Best overall Ice Boots
Professional’s Choice Ice Boots
Professional Choice is my favorite ice boots, they have a reputation for high-quality horse products, and their ice boots are no different. They are designed with encapsulated gel packs, so the entire boot needs to be kept in a freezer or cooler.
They are a useful tool for applying cold therapy but need to be monitored because they can cause frostbite if left on your horse too long.

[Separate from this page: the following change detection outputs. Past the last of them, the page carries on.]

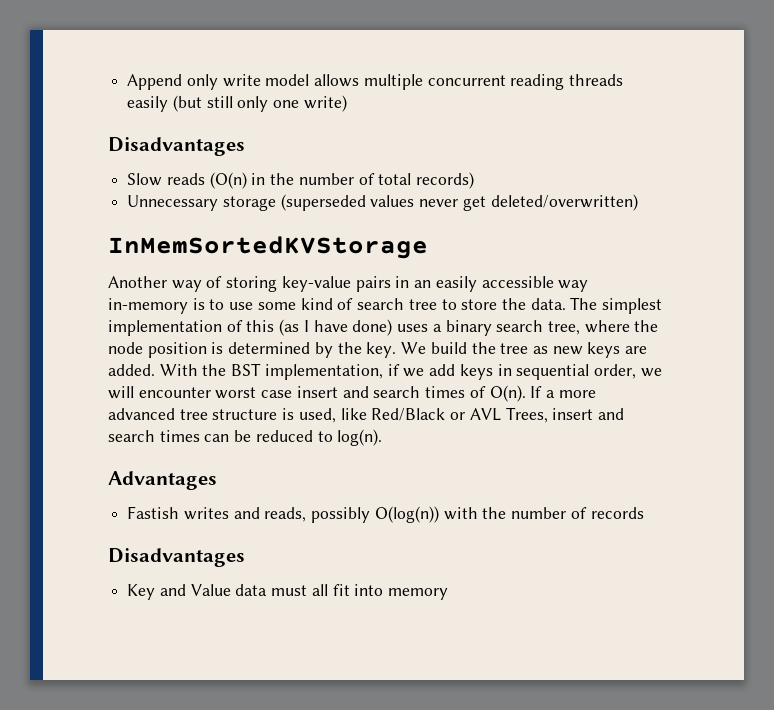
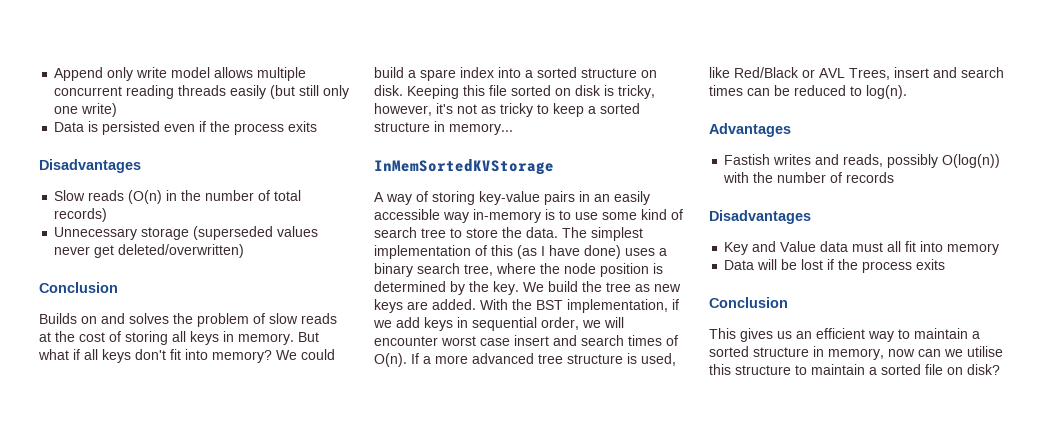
+ Data is persisted even if the process exits
  Unnecessary storage (superseded values never get deleted/overwritten)
+ Conclusion
+ Builds on and solves the problem of slow reads at the cost of storing all keys in memory. But what if all keys don't fit into memory? We could build a spare index into a sorted structure on disk. Keeping this file sorted on disk is tricky, however, it's not as tricky to keep a sorted structure in memory...
- Another way of storing key-value pairs in an easily accessible way in-memory is to use some kind of search tree to store the data.
+ A way of storing key-value pairs in an easily accessible way in-memory is to use some kind of search tree to store the data.
+ Data will be lost if the process exits
+ Conclusion
+ This gives us an efficient way to maintain a sorted structure in memory, now can we utilise this structure to maintain a sorted file on disk?

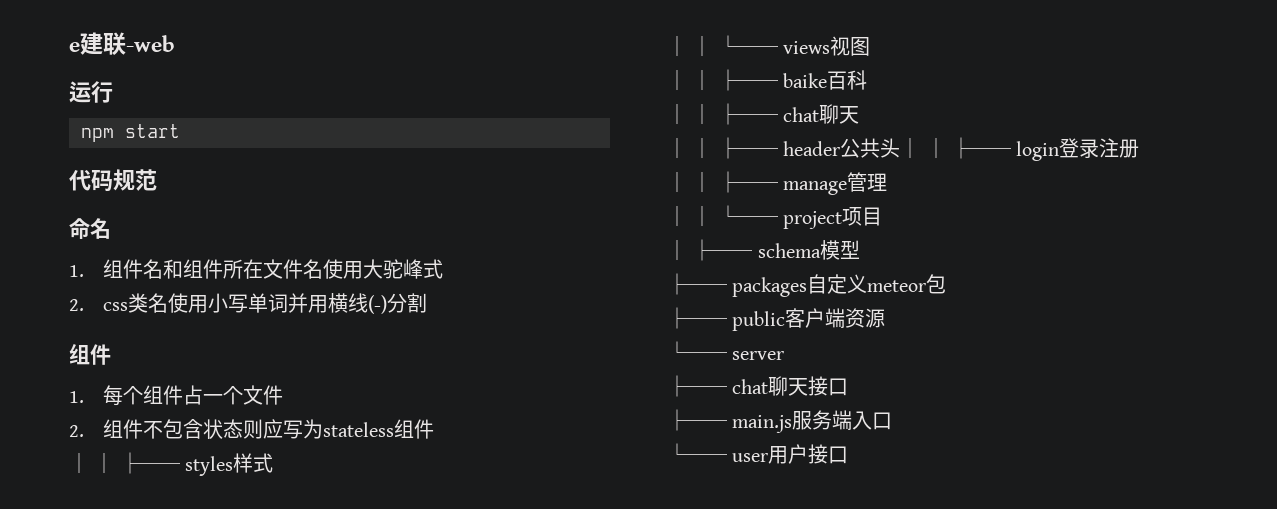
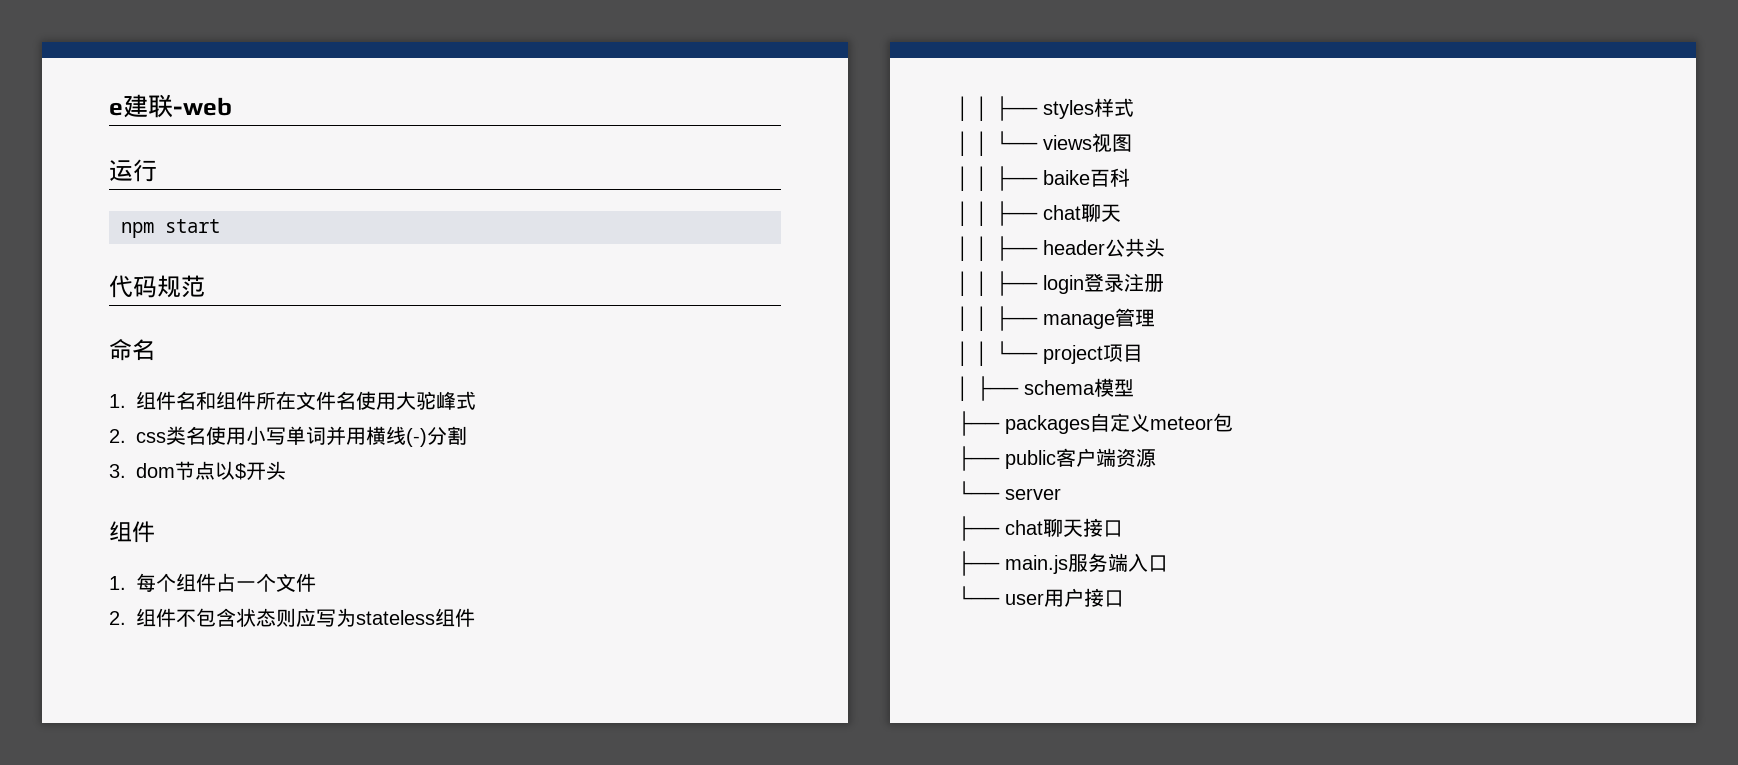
+ 3. dom节点以$开头
- │ │ ├── header公共头│ │ ├── login登录注册
+ │ │ ├── header公共头
+ │ │ ├── login登录注册

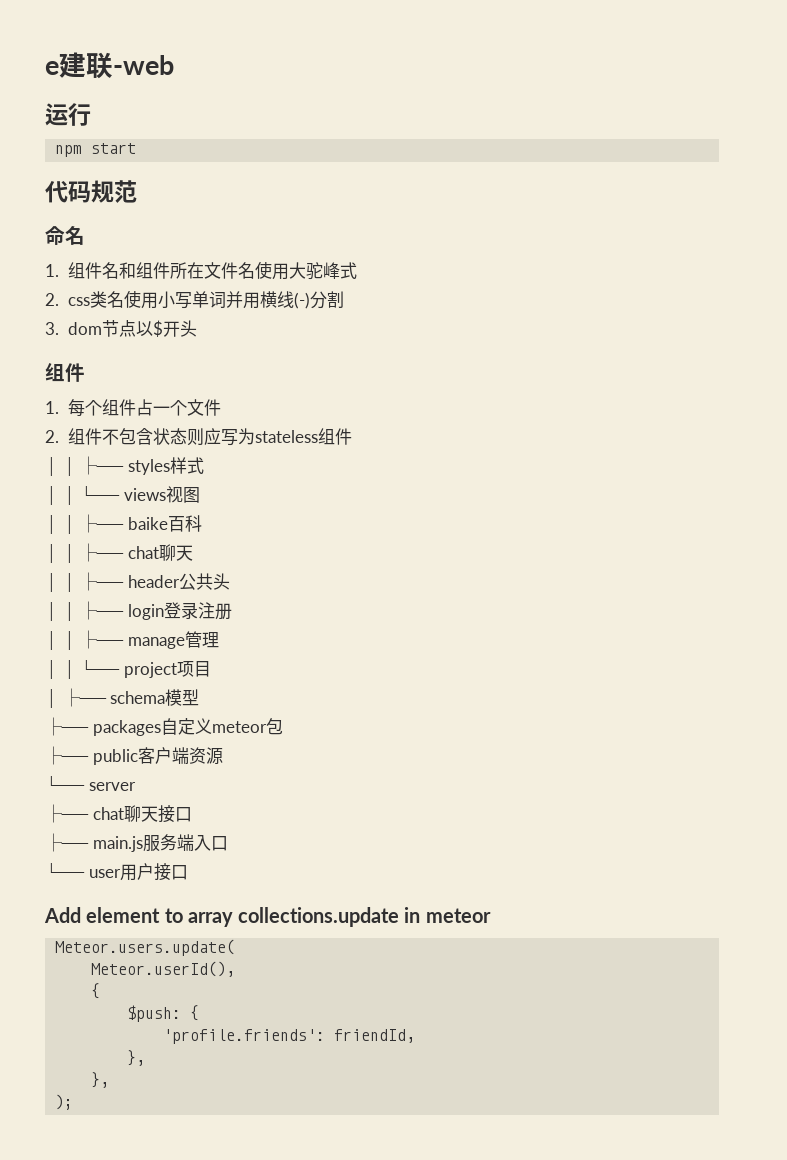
+ Add element to array collections.update in meteor
+ Meteor.users.update(
+ Meteor.userId(),
+ {
+ $push: {
+ 'profile.friends': friendId,
+ },
+ },
+ );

The exterior is made of Neoprene, and it uses velcro straps to hold the wrap in place.
If you attend many horse shows, the Professional’s Choice boot is the most common line you will see.
What we liked about the Professional’s Choice Ice Boot
- Made of sturdy material that will last through many uses
- Simple to use
- The velcro straps allow it to be adjusted to fit most horses.
- They come with a carrying bag, which makes them easy to store.
- The boots can be used on front and rear legs
- Smooth lining inside the boot
Best Traditional Ice Boots
1. Ice Horse Tendon Leg Wraps for Equine Therapy
The Ice Horse tendon leg wraps are a sturdy product that’s simple to use. They come with four reusable ice inserts that you slip into the boot before fitting on your horse’s legs. After you finish, you simply place the inserts back in the freezer until they’re needed.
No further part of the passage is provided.